Art Mood: Art to Arouse

After climbing the ranks in Vogue Living and becoming a sought-after freelance interior designer, Anna Delprat throws out the rule book to create four unique looks that are artworks in themselves.

Can you tell us a bit about yourself and how you ended up in interior styling?

I was born into a long lineage of artists and raised in a ramshackle little house next to the beach in Sydney. My dad loved collecting things – objects, books, art, antiques. He taught me to see the beauty in old or unwanted objects. Art and art history was a constant subject of conversation around the dinner table. This was compounded by my parents directing our family business, the Julian Ashton Art School in Sydney, founded by my great great grandfather. I was surrounded by a deep respect for traditional artmaking practices and was fortunate in that I never doubted that a creative career was possible. After studying art history I began a career in publishing surrounded by incredible mentors and was delighted to discover that my penchant for aesthetics and interiors could be a real career. I worked my way up to market editor during my six years at Vogue Living, which I left to pursue a freelance styling career. I now create imagery for editorial, interior design and commercial clients.

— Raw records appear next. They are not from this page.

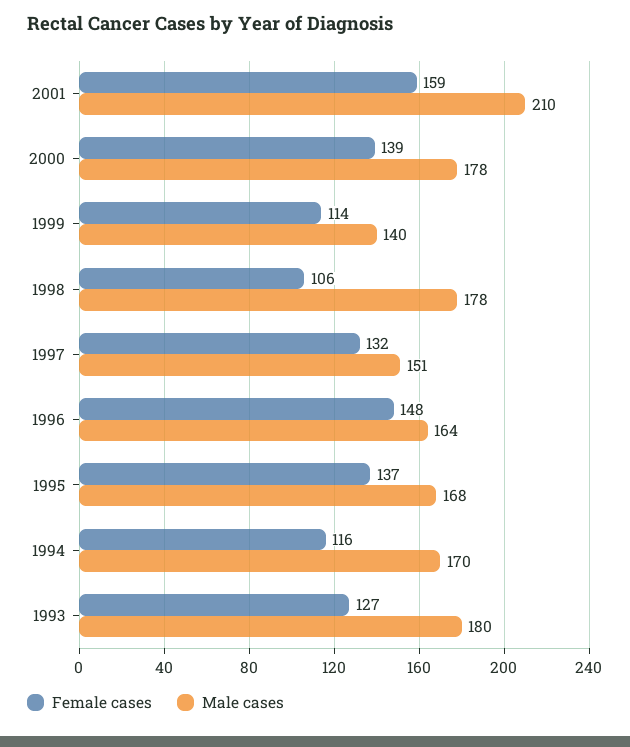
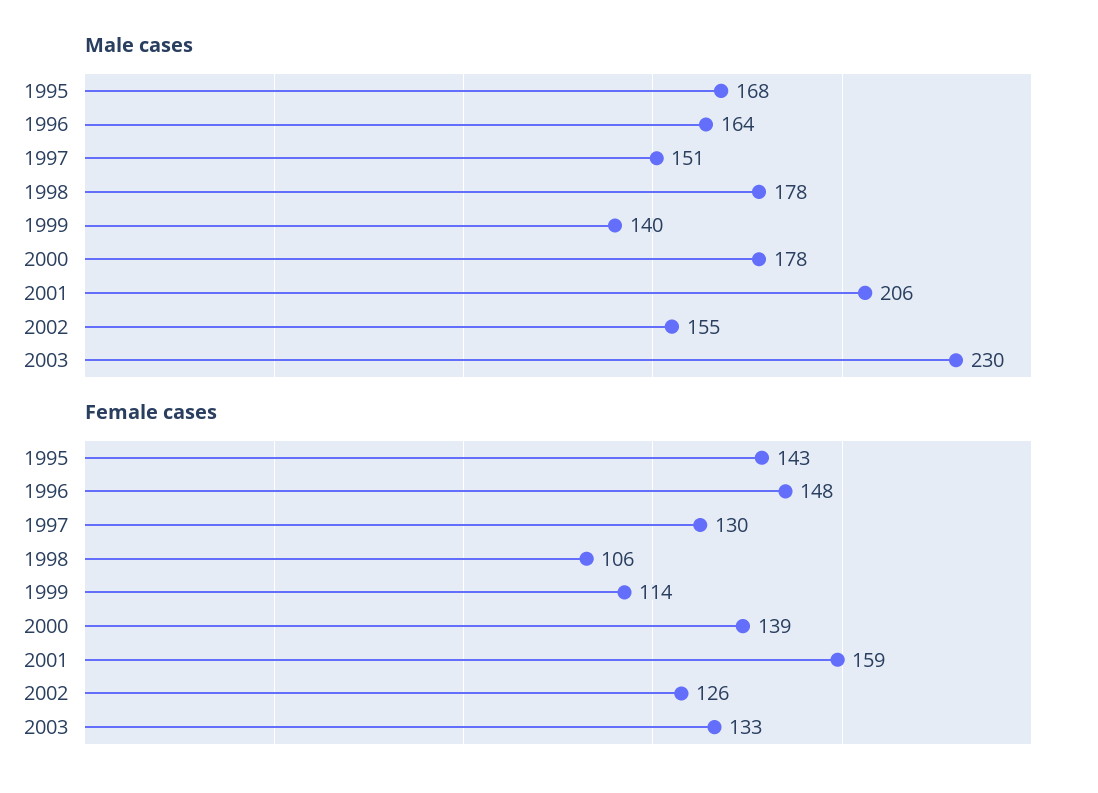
Male cases, 2001: 210 -> 206
Female cases, 1997: 132 -> 130
Female cases, 1995: 137 -> 143
Female cases, 1994: 116 -> none
Male cases, 1994: 170 -> none
Female cases, 1993: 127 -> none
Male cases, 1993: 180 -> none
Male cases, 2002: none -> 155
Male cases, 2003: none -> 230
Female cases, 2002: none -> 126
Female cases, 2003: none -> 133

What is your design ethos?

I relish imperfection and appreciate the history of a piece or space. I enjoy exploring texture and patina, I believe they are essential in bringing us back to what it is to be human, and arouse the eye. Perfect spaces and unnatural straight lines feel cold and clinical to me – I prefer natural materials such as stone, timber and unpolished metals. One of my favourite ways to style is in a tonal way, focusing in on one colour or form and allowing all the other elements to flow from that.

In your opinion, what does art do or add to a home?

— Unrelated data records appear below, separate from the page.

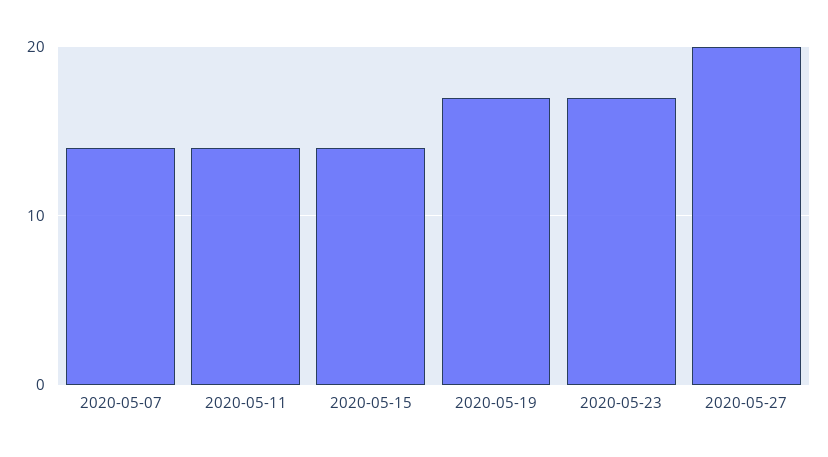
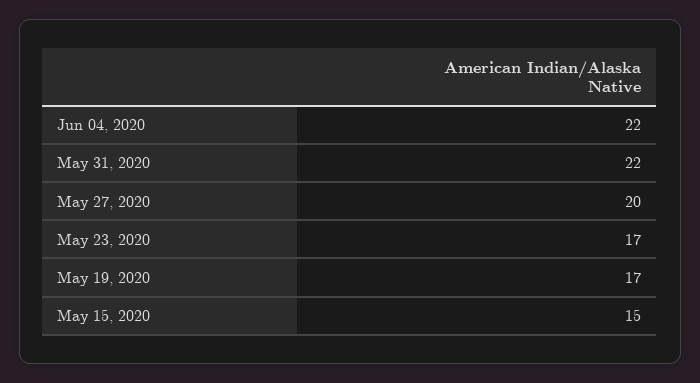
2020-05-07: 14 -> none
2020-05-11: 14 -> none
2020-05-15: 14 -> 15
Jun 04, 2020: none -> 22
May 31, 2020: none -> 22

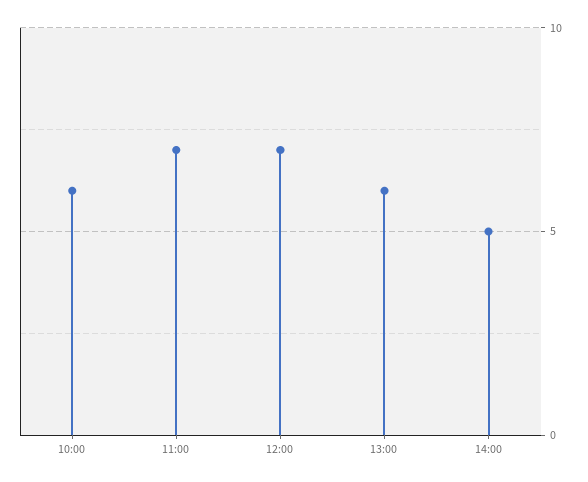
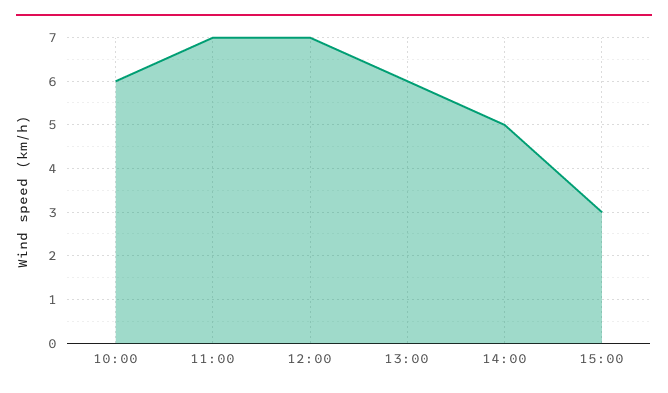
15:00: none -> 3

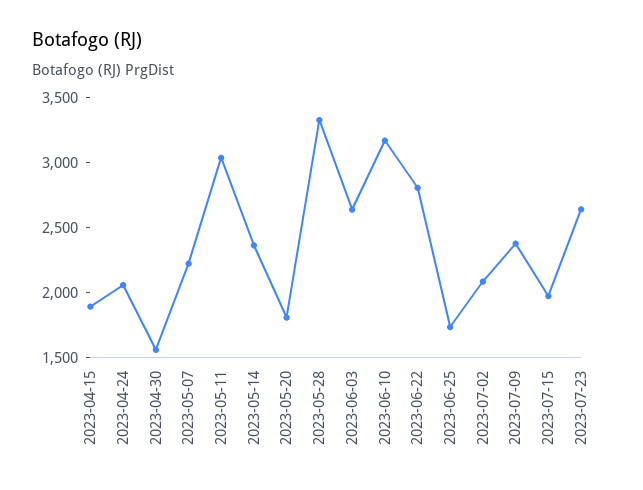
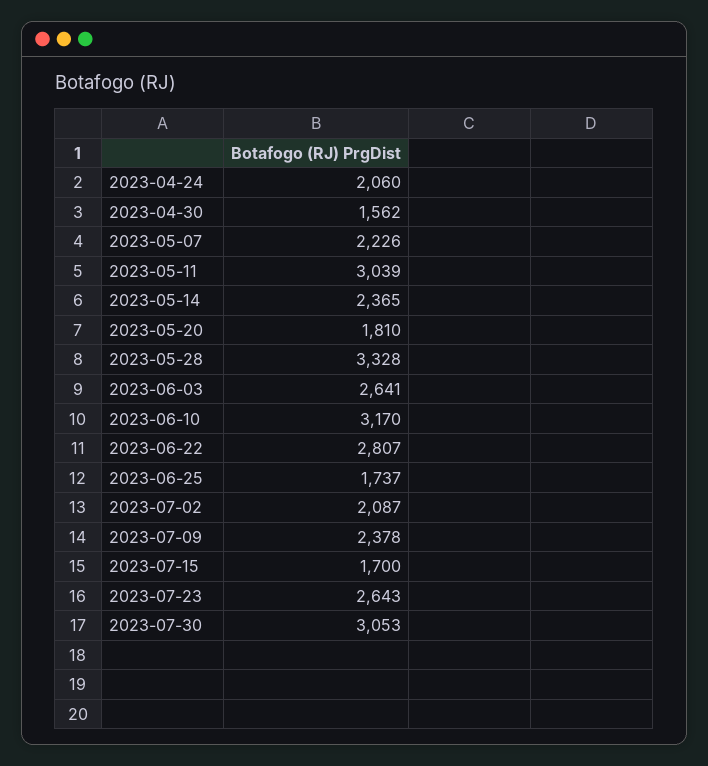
2023-04-15: 1900 -> none
2023-07-15: 2000 -> 1700
2023-07-30: none -> 3053

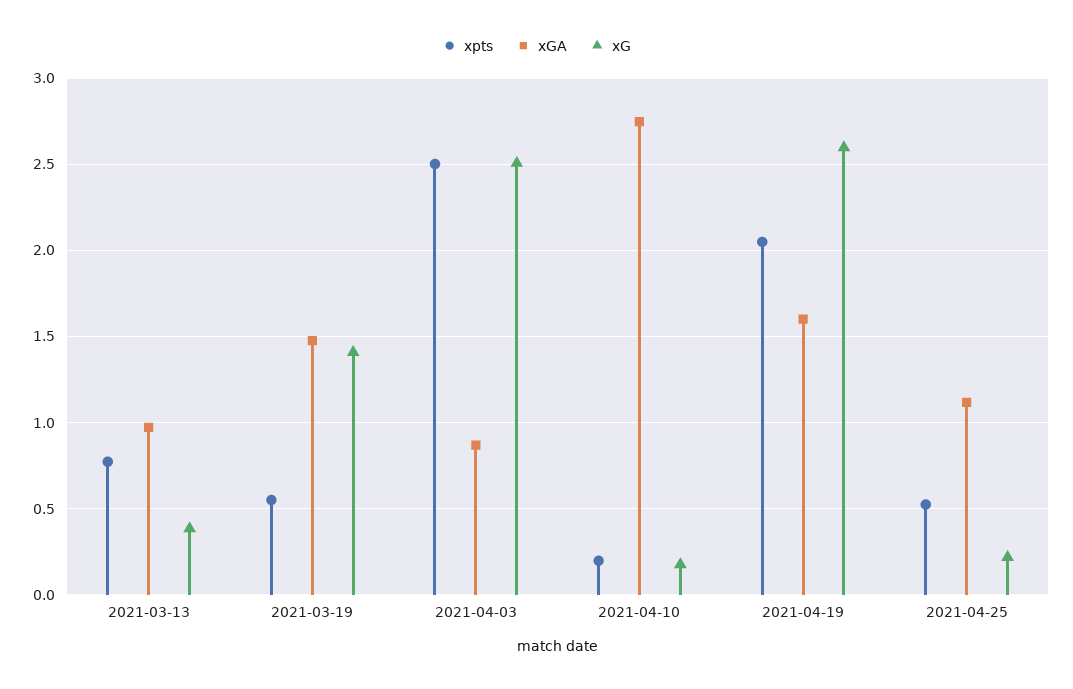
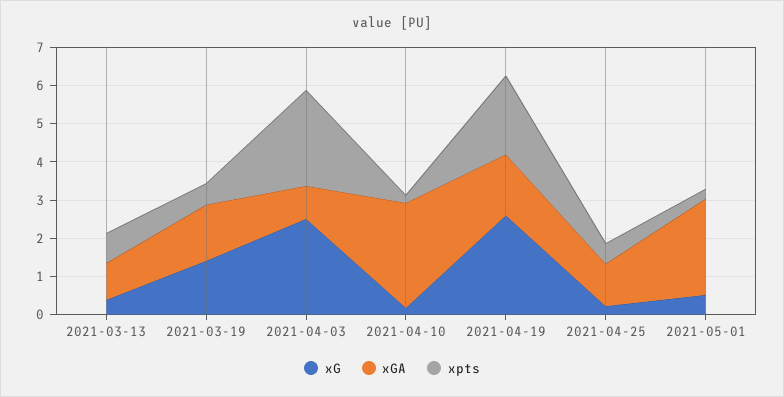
xG, 2021-05-01: none -> 0.5
xGA, 2021-05-01: none -> 2.5
xpts, 2021-05-01: none -> 0.25

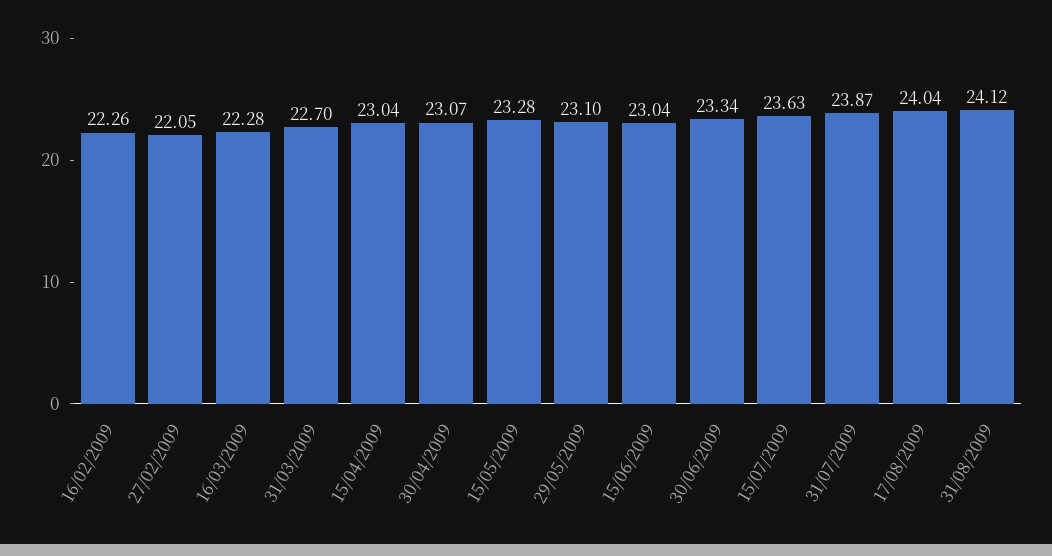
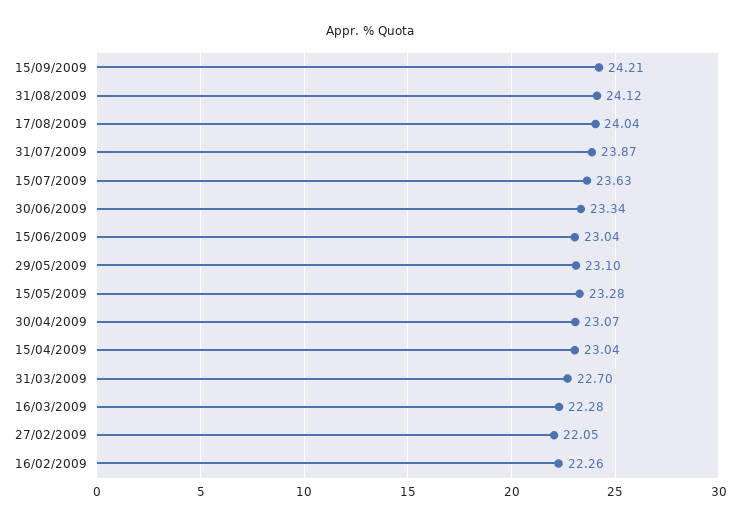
15/09/2009: none -> 24.21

I believe art is the single element that can give instant character and soul to the home. Art is something that should impart joy, be idiosyncratic, and spark emotion, whatever that may mean to each person. It should serve as a daily reminder to appreciate the beauty, mystery and complexity of being alive.

What is your personal taste when it comes to art?

My art taste is myriad and diverse. Raised with an appreciation for traditional art, I have a deep love of the canon, especially the Dutch masters and Baroque art. At university it was a revelation studying abstract expressionists such as Mark Rothko and minimalists such as Donald Judd. When it comes to contemporary art I adore sculpture because it embodies what I love about interior design – form and scale. I am equally entranced by photography, perhaps because it pertains so much to what I do.

What design element could you not live without for your projects?

Scale. I really enjoy pushing scale because it’s tricky and doesn’t always work, but if I get it right the sheer unexpectedness and awe is so rewarding. Sometimes an oversized or extremely small element may defy design principles, but it just feels right. I believe that the most successful interiors are risky.

What is one trick of the trade when it comes to styling art in a home that we should know?

Forget the rules, interiors are an opportunity to be creative in the same way art is. Taste is completely subjective and my advice would be to acquire only with your heart. 

How did you approach this particular project? 

It was an honour to be given the opportunity to style a space around an artwork, and solely that. So often my work revolves around the client’s taste or a specific brief fitting into a specific style, period or existing space – using my skills to fulfil someone else’s vision. I relished the opportunity to be creative, focusing on the element in a space that I adore the most – art. I chose locations close to my heart for this shoot – my own home and the Julian Ashton Art School, to create looks that are not only visually pleasant but have soul, patina and imperfection.

All styling for our Art Mood feature was completed by Anna Delprat, with photography by Nicola Sevitt.